SASKATOON - The pre-election rhetoric ramped up Wednesday as the Saskatchewan Party rolled out a $275-million health platform aimed at addressing what it calls the crisis situation that has developed under the NDP government.
Leader Brad Wall pledged that a Saskatchewan Party government would fill the existing 600 registered nurse vacancies and hire another 200 RNs within its first term.
Three hundred more spaces would be created to train nurses, and 60 new physician residency positions would be added.
There would also be incentives to recruit expatriate physicians back to Saskatchewan and to ease the transition phase for foreign-trained doctors.
Wall accused the NDP government of ignoring warnings about shortages from nurses, doctors and other health professionals.
He pointed to a recently leaked memo from the Regina Qu'Appelle Health Region asking doctors to discharge patients early because the region is in "crisis mode" and needs to "prevent the system from collapsing altogether."
"We can afford to wait no longer," he told a news conference. "We have a crisis."
Wall insisted the province has the money to make his plan work.
"There's additional revenues even now in the province as the price of oil is now in that $70 neighbourhood for some period of time. We saw in the government's quarterly report there's some additional revenue as well."
"The announcements that we make now and through the next campaign again - people will know they are fully costed, that they are part of a balanced budget."
But Health Minister Len Taylor said Wall has only taken what the government has already done in terms of recruitment, retention and education and attached a bigger price tag.
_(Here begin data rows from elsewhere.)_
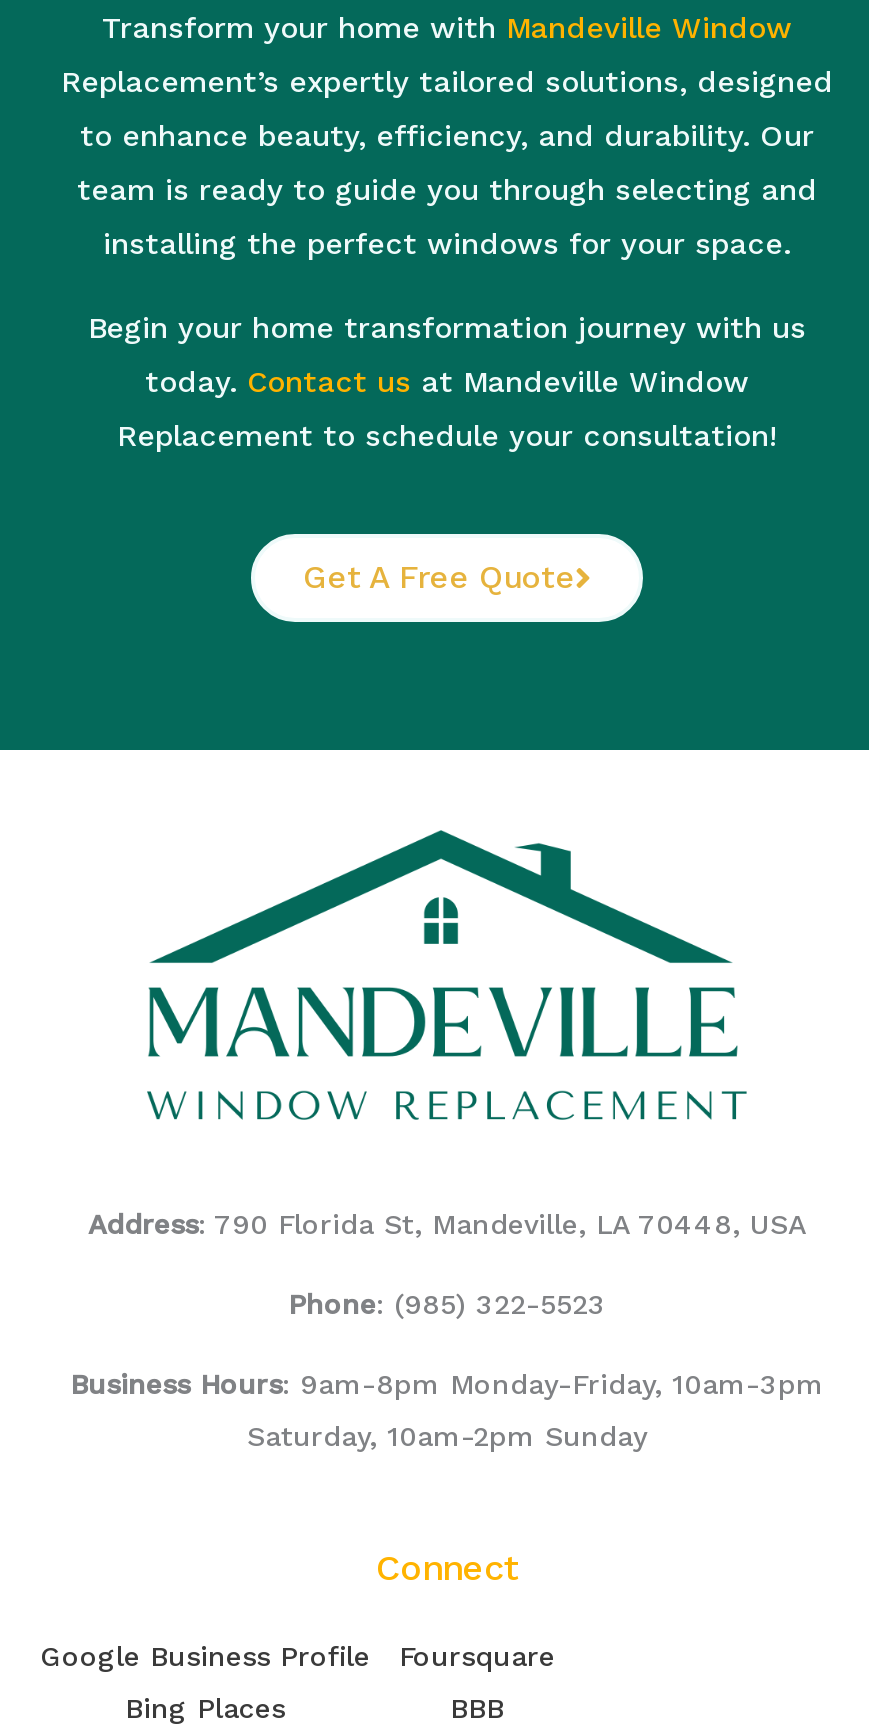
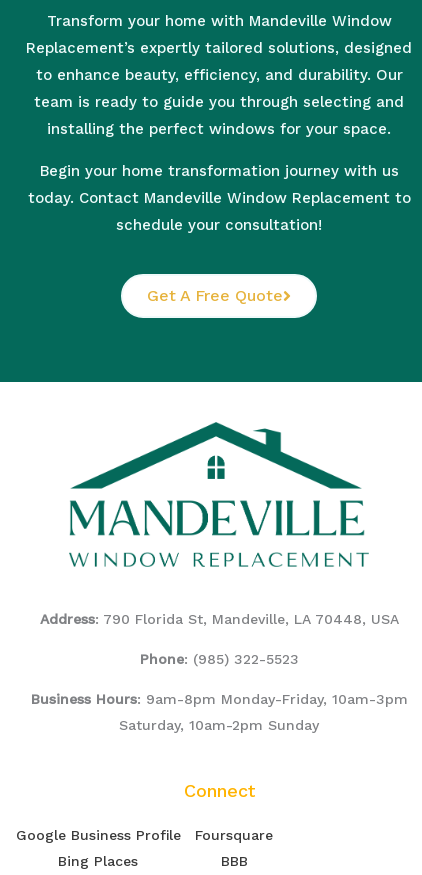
- today. Contact us at Mandeville Window
+ today. Contact Mandeville Window Replacement to

- Replacement to schedule your consultation!
+ schedule your consultation!
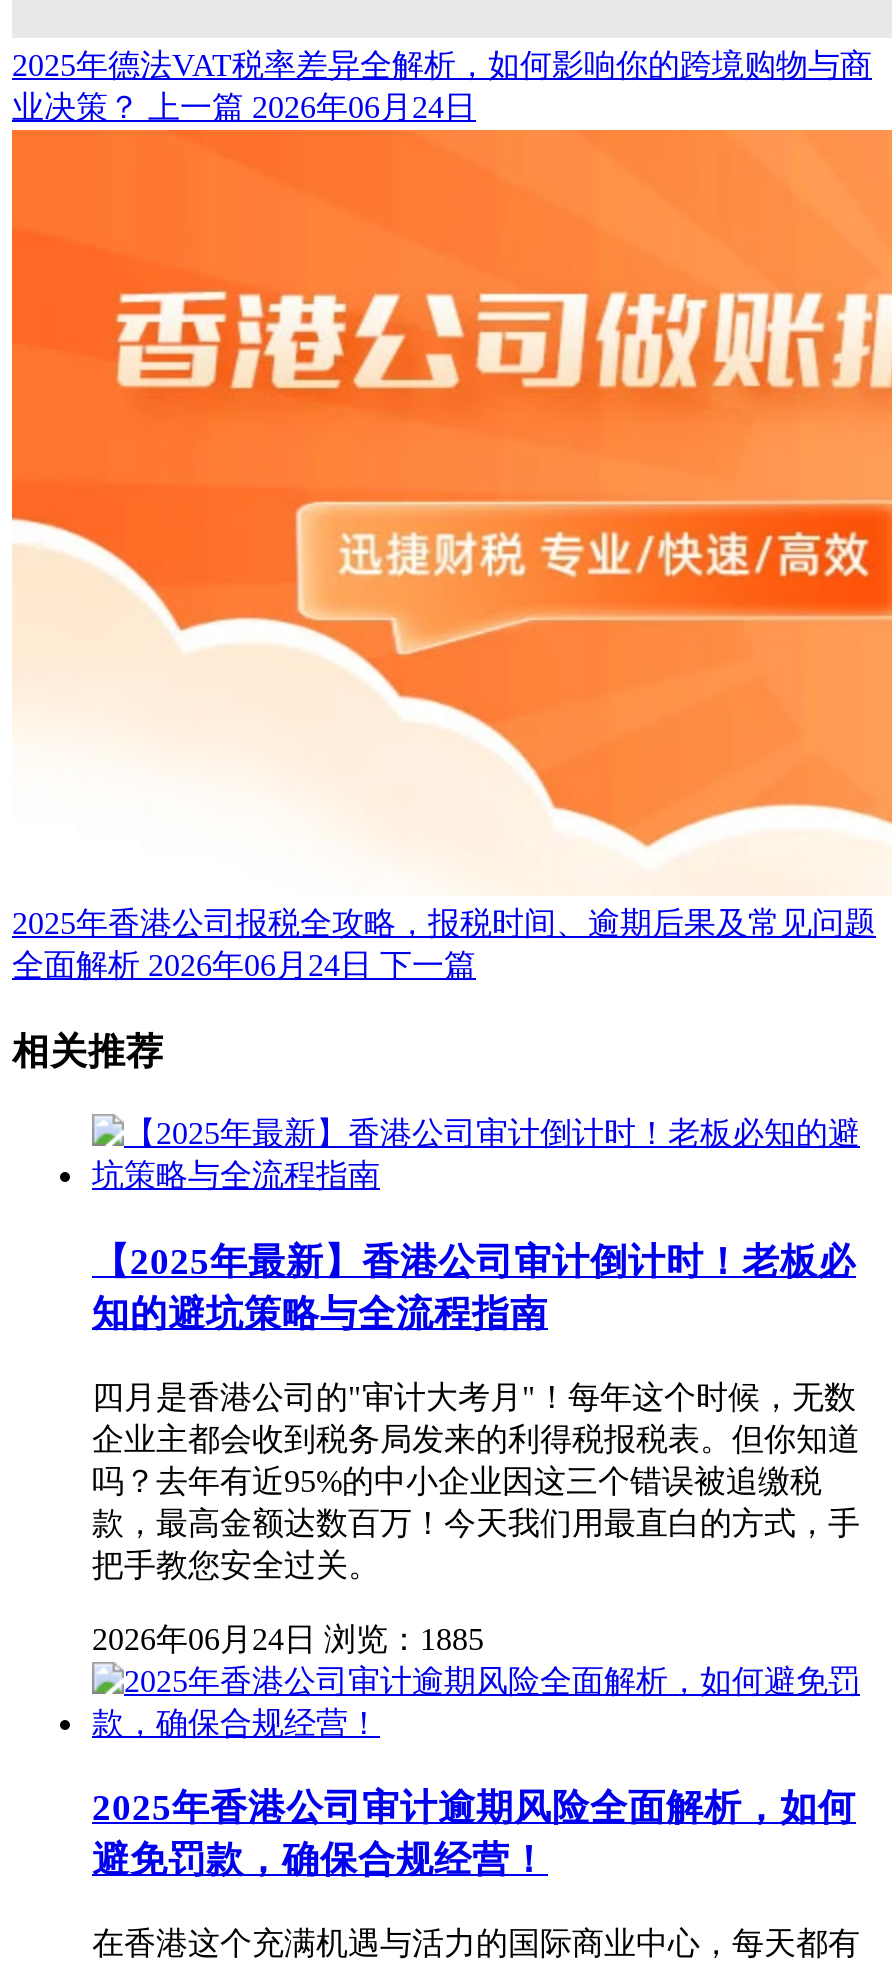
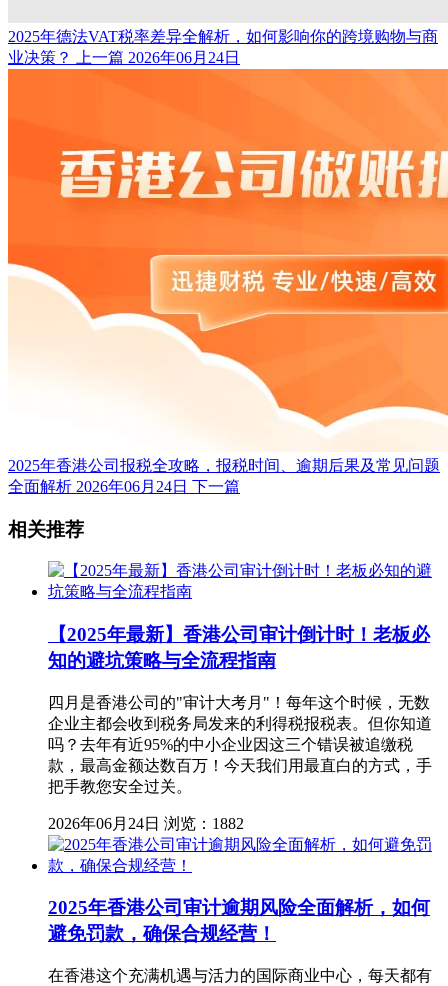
- 2026年06月24日 浏览：1885
+ 2026年06月24日 浏览：1882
"For four years, they've been very critical about the New Democratic Party's approach to recruitment, retention and education in health care," Taylor told reporters in Regina.
"Now when they've had an opportunity to put what he calls a comprehensive detailed plan in place, they have failed to do that. They have simply put a dollar value forward, without any details, no i's dotted, not t's crossed."
In blasting the proposal, Taylor said that the Saskatchewan Party has not accounted for how the dollars will be raised and spent. He also suggested that the Opposition doesn't seem to recognize that recruiting nurses has been a problem across the country.
The bitter back-and-forth comes as Premier Lorne Calvert is expected to call an election this fall, and both parties have begun campaign advertising.
The NDP currently holds 30 seats in the legislature while the Sask Party has 28.